Combatants' eagerness to exploit Congo's rich natural resources, including diamonds, gold, precious metals, and coffee plantations, helped sustain the war. Fighting erupted in Kisangani, for example, because "Ugandan and Rwandan forces and their affiliated rebel groups vied for control of the lucrative diamond industry centered in the city," a UN report explained.
International efforts to mediate an end to the violence in accordance with the 1999 Lusaka Peace Agreement made only limited progress. The UN Security Council voted to expand the number of UN military observers in Congo from 90 to 500, and approved sending 5,000 peacekeeping troops when conditions permit their deployment. Rwanda and Uganda "have violated the sovereignty and territorial integrity" of Congo and should "withdraw all their forces ... without delay," the UN Security Council stated in June.
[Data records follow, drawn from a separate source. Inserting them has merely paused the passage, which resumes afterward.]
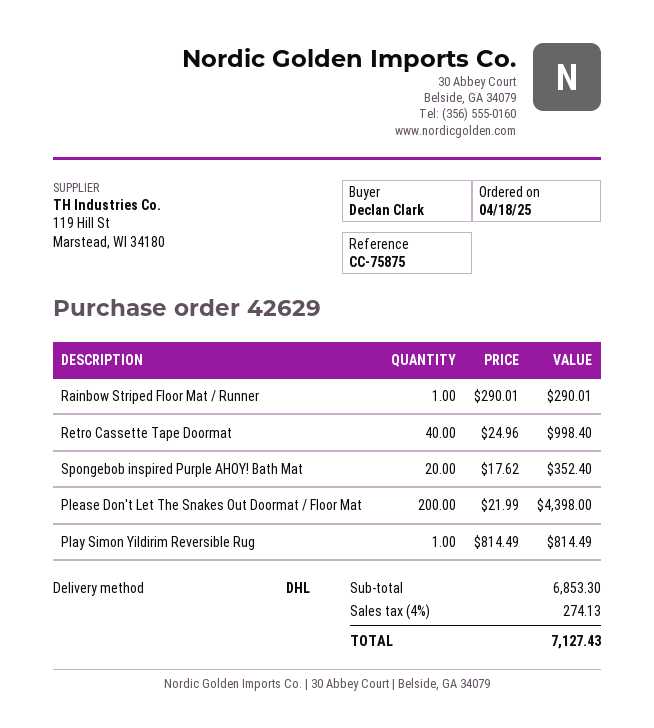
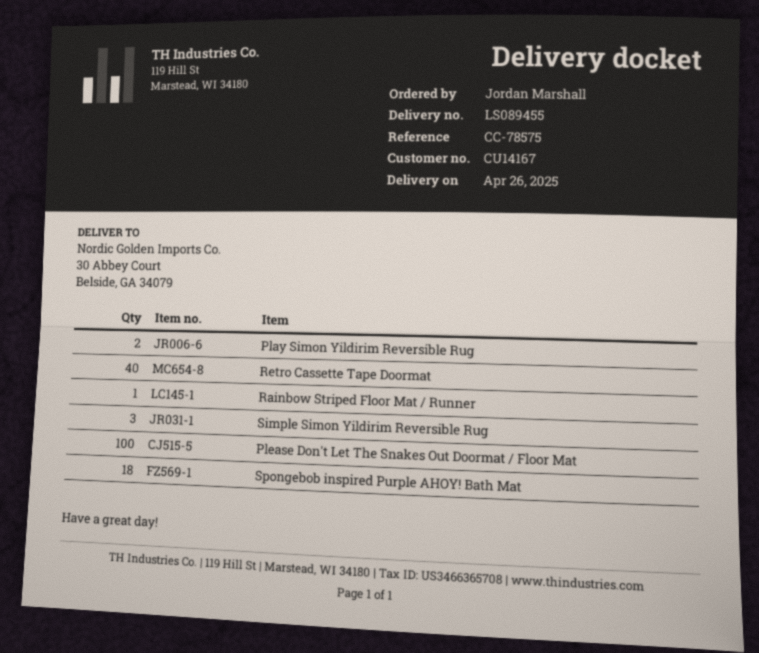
reference: CC-75875 -> CC-78575
ordered by: Declan Clark -> Jordan Marshall
Spongebob inspired Purple AHOY! Bath Mat: 20 -> 18
Please Don't Let The Snakes Out Doormat / Floor Mat: 200 -> 100
Play Simon Yildirim Reversible Rug: 1 -> 2
Simple Simon Yildirim Reversible Rug: none -> 3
By year's end, military offensives continued in Katanga and Equateur Province, and international observers warned of permanent damage to Congolese society.
"Recent months have seen ... rising inter-ethnic rivalries, and increasing resentment among Congolese ethnic groups vis-a-vis the [ethnic] Tutsi in general. These developments have put the civilian population in greater danger than previously reported," said an analysis by the UN secretary general. "There has also been a marked increase in the number of warlords in remote areas who have engaged in a pattern of systematically destroying the institutions of civil society, and manipulating ... ethnic groups against each other."
Uprooted Congolese
Wide-ranging war and human rights abuses forced up to 1 million Congolese to flee their homes during the course of 2000, bringing the total estimated number of uprooted persons to 2.1 million after two years of war. Some 1.8 million Congolese were displaced within their own country, and 350,000 were refugees outside the country. Congo has a total population of about 50 million.
About 130,000 new Congolese refugees fled the country during 2000. Some 80,000 fled westward to Congo-Brazzaville; 25,000 new refugees sought safety southward into Zambia; and 10,000 went northward to Central African Republic. Nearly 10,000 fled to Burundi, Uganda, and Malawi during the year. Some 8,000 Congolese applied for asylum in Europe. Thousands more potential refugees reportedly fled toward border areas but did not cross into neighboring countries.
International relief agencies were unable to reach many of the country's dangerous, remote areas and could only estimate the number of internally displaced Congolese. A mid-year UN assessment speculated that nearly 300,000 persons were displaced in North Kivu Province, 220,000 in South Kivu Province, 230,000 in Orientale Province, and 110,000 in Maniema Province. All four provinces are in eastern Congo, where many local residents opposed Rwandan and RCD rebel troops that occupied that region of the country.
The same UN assessment estimated that a quarter-million people were displaced in both Katanga Province in southeast Congo and in Equateur Province in the northwest. More than 180,000 persons were uprooted in East Kasai and West Kasai provinces.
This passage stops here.